Narrativas não expressam diversidade brasileira, dizem escritoras

Movimento na abertura da 34ª Feira do Livro de Brasília. Valter Campanato/Agência Brasil
Movimento na abertura da 34ª Feira do Livro de Brasília. Valter Campanato/Agência Brasil
Movimento na abertura da 34ª Feira do Livro de Brasília. Valter Campanato/Agência Brasil

Mais de 70% dos livros publicados no Brasil entre 2005 e 2014 são de homens, com uma predominância de 97,5% de autores brancos, revela pesquisa desenvolvida pelo Grupo de Estudos em Literatura Brasileira Contemporânea da Universidade de Brasília (UnB). Para escritoras brasileiras, o dado expressa uma realidade sentida por autoras que reivindicam “narrativas a partir de outras vozes”. “A gente escreve sobre um universo que nos é familiar. Como essa literatura feita hoje chega a um leitor que não se identifica com esse universo?”, questionou a escritora Ana Maria Gonçalves, autora de “Um defeito de cor”.
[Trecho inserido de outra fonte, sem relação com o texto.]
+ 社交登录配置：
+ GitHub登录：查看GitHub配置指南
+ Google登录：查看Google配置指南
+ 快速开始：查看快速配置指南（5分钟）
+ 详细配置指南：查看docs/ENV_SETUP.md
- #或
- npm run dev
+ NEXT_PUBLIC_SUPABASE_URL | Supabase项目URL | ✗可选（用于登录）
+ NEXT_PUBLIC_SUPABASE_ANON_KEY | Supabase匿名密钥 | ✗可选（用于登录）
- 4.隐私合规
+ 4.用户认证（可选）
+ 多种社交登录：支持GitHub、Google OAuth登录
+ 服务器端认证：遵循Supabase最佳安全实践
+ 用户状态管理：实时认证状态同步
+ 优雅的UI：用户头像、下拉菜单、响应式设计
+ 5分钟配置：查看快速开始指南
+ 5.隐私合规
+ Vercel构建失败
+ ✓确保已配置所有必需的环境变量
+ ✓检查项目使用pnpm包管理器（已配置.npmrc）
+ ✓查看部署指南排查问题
Ela participou esta semana em São Paulo, junto com a também escritora Bianca Santana e a chilena Sara Bertrand, do Seminário Leitura e Escrita: lugares de fala e visibilidade, no qual debateram sobre o tema “Direitos Humanos e Literatura”. “A gente luta pela diversidade dessas histórias, dessas mulheres e homens negros que estão aí tentando fazer uma literatura, que dificilmente vai chegar até vocês. É algo que tem que ir atrás. Quando você quer só ler mulheres negras, tem que ir atrás, perguntar, não é espaço fácil. Outras histórias precisam ser contadas”, disse Ana Maria.
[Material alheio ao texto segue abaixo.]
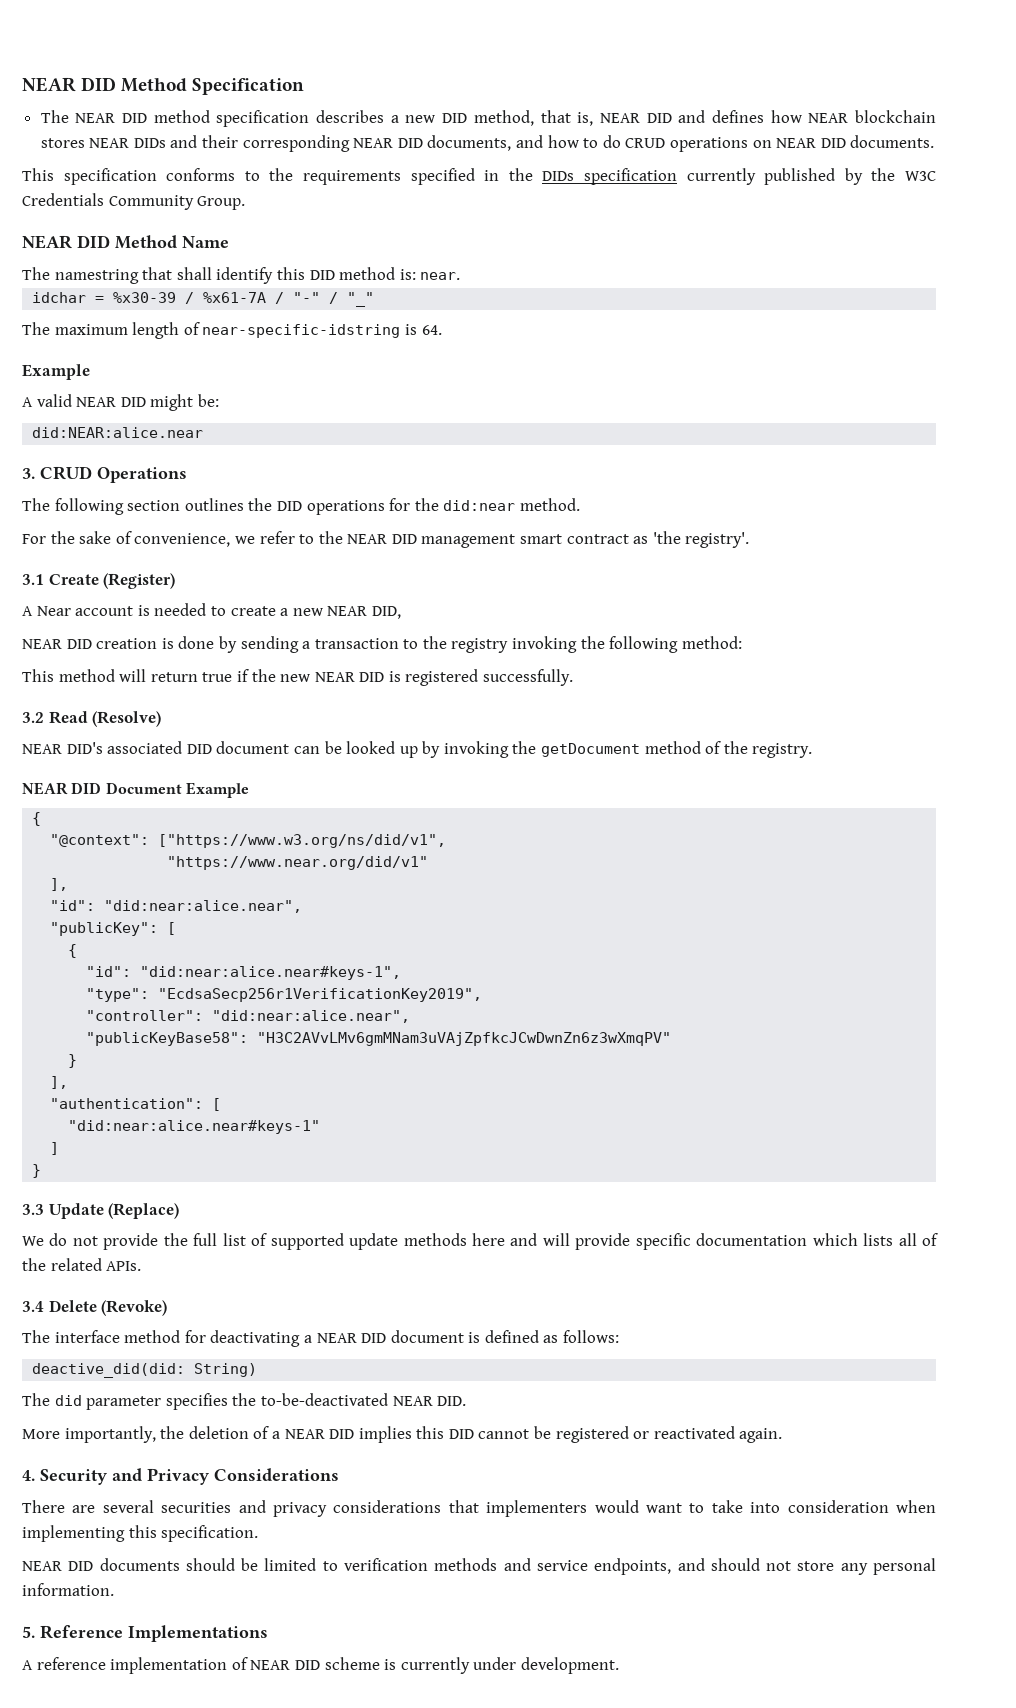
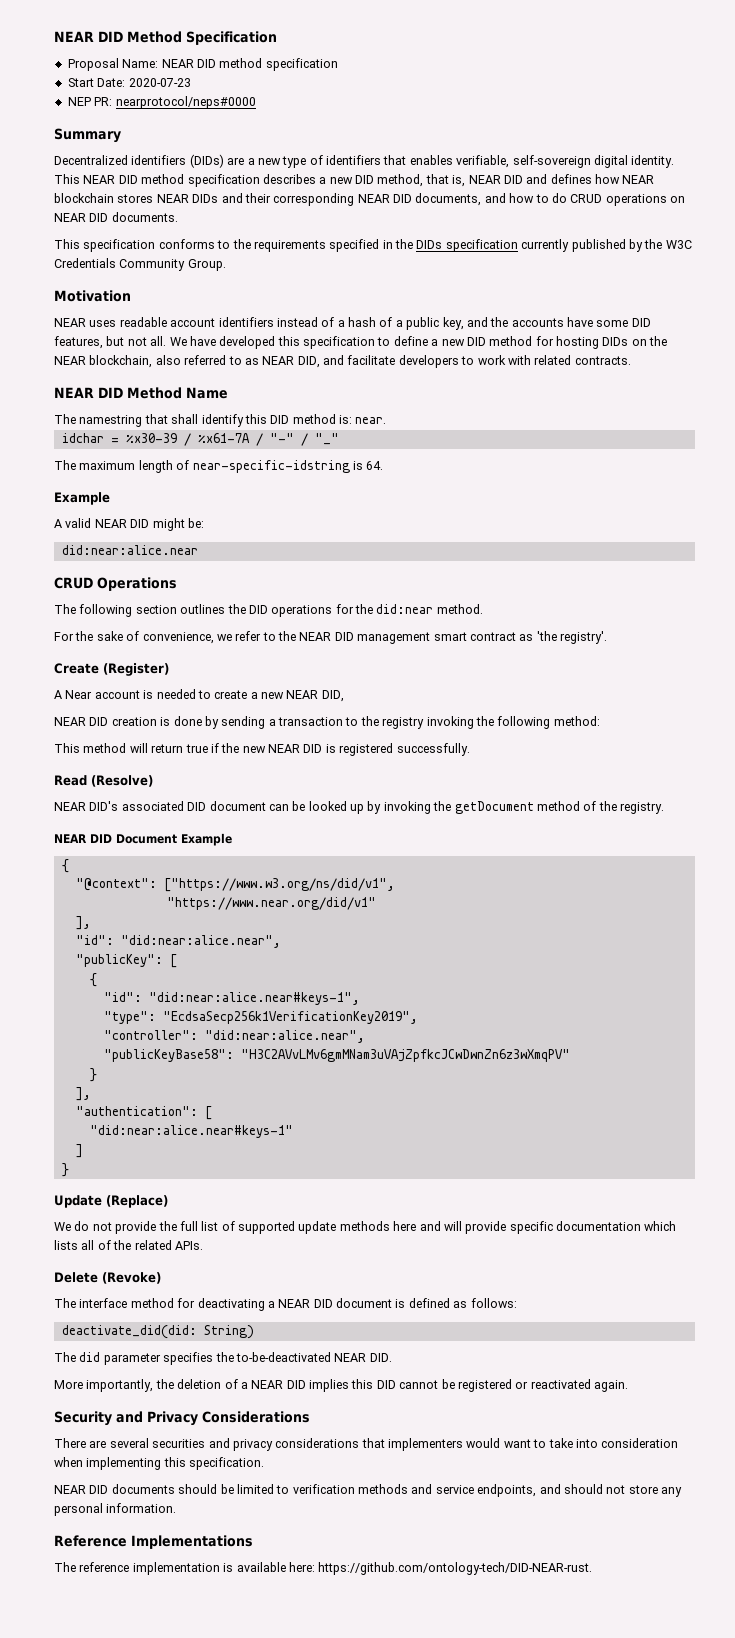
- The NEAR DID method specification describes a new DID method, that is, NEAR DID and defines how NEAR blockchain stores NEAR DIDs and their corresponding NEAR DID documents, and how to do CRUD operations on NEAR DID documents.
+ Proposal Name: NEAR DID method specification
+ Start Date: 2020-07-23
+ NEP PR: nearprotocol/neps#0000
+ Summary
+ Decentralized identifiers (DIDs) are a new type of identifiers that enables verifiable, self-sovereign digital identity. This NEAR DID method specification describes a new DID method, that is, NEAR DID and defines how NEAR blockchain stores NEAR DIDs and their corresponding NEAR DID documents, and how to do CRUD operations on NEAR DID documents.
+ Motivation
+ NEAR uses readable account identifiers instead of a hash of a public key, and the accounts have some DID features, but not all. We have developed this specification to define a new DID method for hosting DIDs on the NEAR blockchain, also referred to as NEAR DID, and facilitate developers to work with related contracts.
- did:NEAR:alice.near
- 3. CRUD Operations
+ did:near:alice.near
+ CRUD Operations
- 3.1 Create (Register)
+ Create (Register)
- 3.2 Read (Resolve)
+ Read (Resolve)
- "type": "EcdsaSecp256r1VerificationKey2019",
+ "type": "EcdsaSecp256k1VerificationKey2019",
- 3.3 Update (Replace)
+ Update (Replace)
- 3.4 Delete (Revoke)
+ Delete (Revoke)
- deactive_did(did: String)
+ deactivate_did(did: String)
- 4. Security and Privacy Considerations
+ Security and Privacy Considerations
- 5. Reference Implementations
+ Reference Implementations
- A reference implementation of NEAR DID scheme is currently under development.
+ The reference implementation is available here: https://github.com/ontology-tech/DID-NEAR-rust.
Sara Bertrand também enfatiza a necessidade de uma literatura plural. “Existe um coro de vozes que merecem ser escutados. Merecemos. O mundo talvez fosse diferente se deixassem de temer a linguagem e começarmos a entender a causa desse medo, medo de começar a escutar as mulheres, os homossexuais”, disse a autora de “A mulher da guarda”. Nascida na ditadura chilena (1973-1990), a escritora aponta que essa experiência marca sua escrita. “Não vejo distinção entre o que escrevo a partir da memória, da identidade e a pergunta ‘para onde vai a humanidade?’”.
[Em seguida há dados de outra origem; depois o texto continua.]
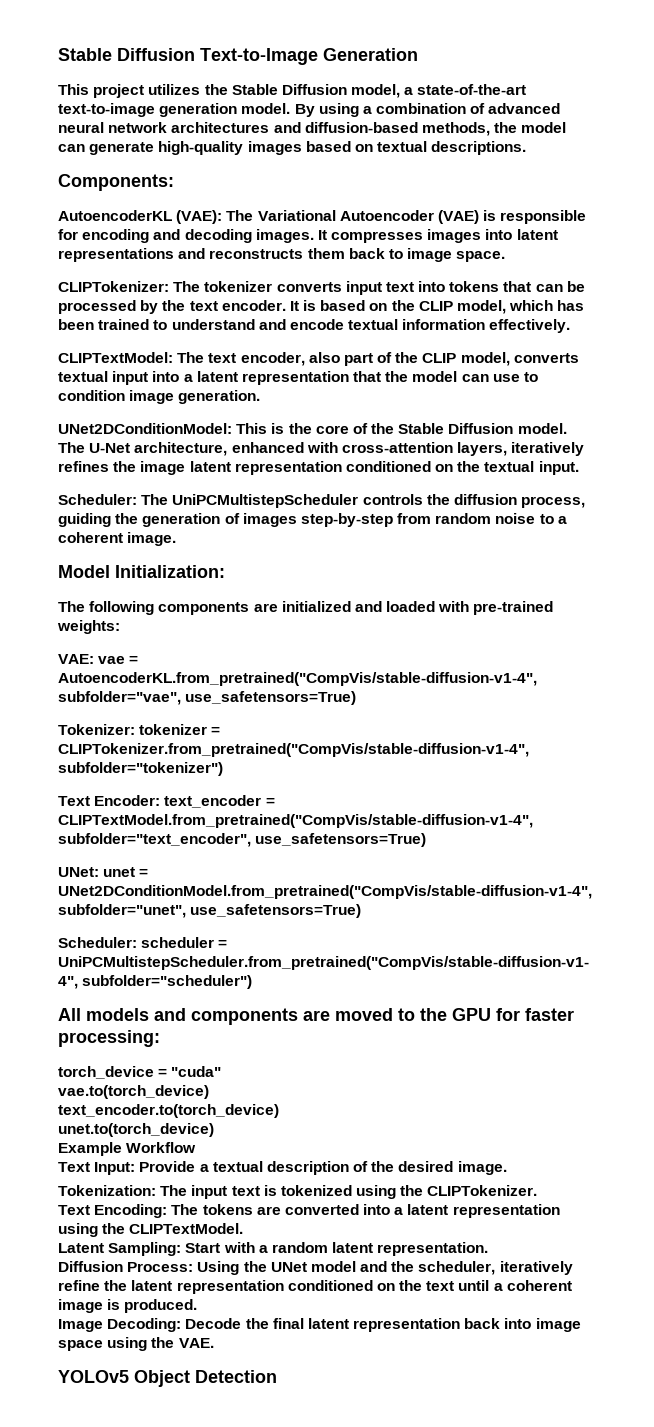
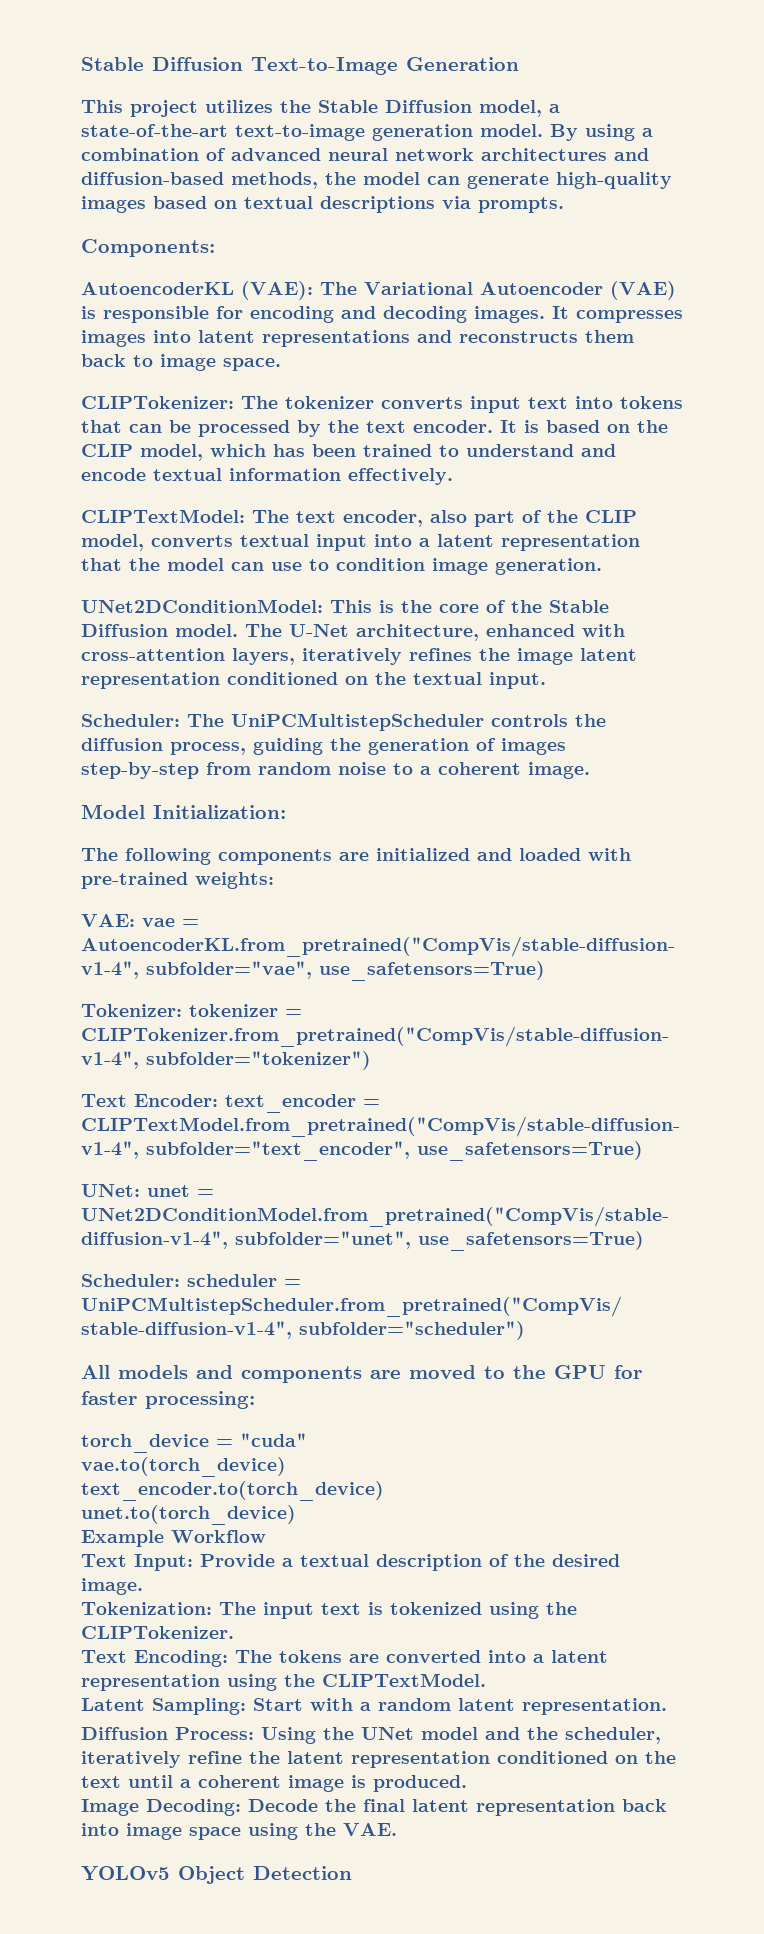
- By using a combination of advanced neural network architectures and diffusion-based methods, the model can generate high-quality images based on textual descriptions.
+ By using a combination of advanced neural network architectures and diffusion-based methods, the model can generate high-quality images based on textual descriptions via prompts.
O levantamento desenvolvido pelo Grupo de Estudos em Literatura Brasileira Contemporânea da Universidade de Brasília (UnB) revela também que mais de 60% dos autores moram no eixo Rio-São Paulo. A pesquisa, que traça um panorama dos romances brasileiros, analisa três períodos: de 1965 a 1979, de 1990 a 2004 e 2005 a 2014. Em relação ao sexo dos autores, percebe-se que há um pequeno avanço na participação feminina entre o segundo (27,3%) e o terceiro período (29,4%). O percentual na década de 1970 era de 17,4%. Em relação à questão racial, a participação de brancos se ampliou, passando de 93% de 1965 a 1979, chegando a 93,9% de 1990 a 2004 e alcançando 97,5% de 2005 a 2014.

Para a coordenadora do estudo Regina Dalcastagnè, professora do Departamento de Teorias Literárias e Literaturas da UnB, os dados demonstram que o racismo estrutural na sociedade brasileira também está presente no meio literário. “O racismo, quando não exclui simplesmente, dificulta o acesso dos negros a todos os espaços legitimados de produção e enunciação de discursos – espaços de poder, em suma. Não se trata de acusar um editor ou outro de ser racista ao não publicar autores negros, é mais complexo que isso, e por isso mesmo é pior”.

Ela avalia que o campo literário – formado por escritores, editores, críticos, professores, jornalistas, curadores, bibliotecários, leitores – aceita “muito mal a produção de autores negros”. “Quando muito, coloca-a em um nicho para evitar que se misture à Literatura com ‘l’ maiúsculo, aquela coisa que não teria cor, sexo, classe, orientação sexual, idade”, apontou. Para a pesquisadora, no entanto, esse contexto vem, aos poucos, se alterando. “Nunca tivemos tantos escritores negros e negras produzindo e sendo lidos – é preciso lembrar que o acesso dos negros ao letramento no Brasil foi muito tardio e que o acesso às universidades é recentíssimo”.

Regina Dalcastagnè avalia que redes sociais, publicações independentes, coletivos de escritores, pequenas editoras têm apontados novos caminhos na democratização da literatura. “O caminho não parece ser o das grandes editoras, das grandes livrarias e da grande mídia”.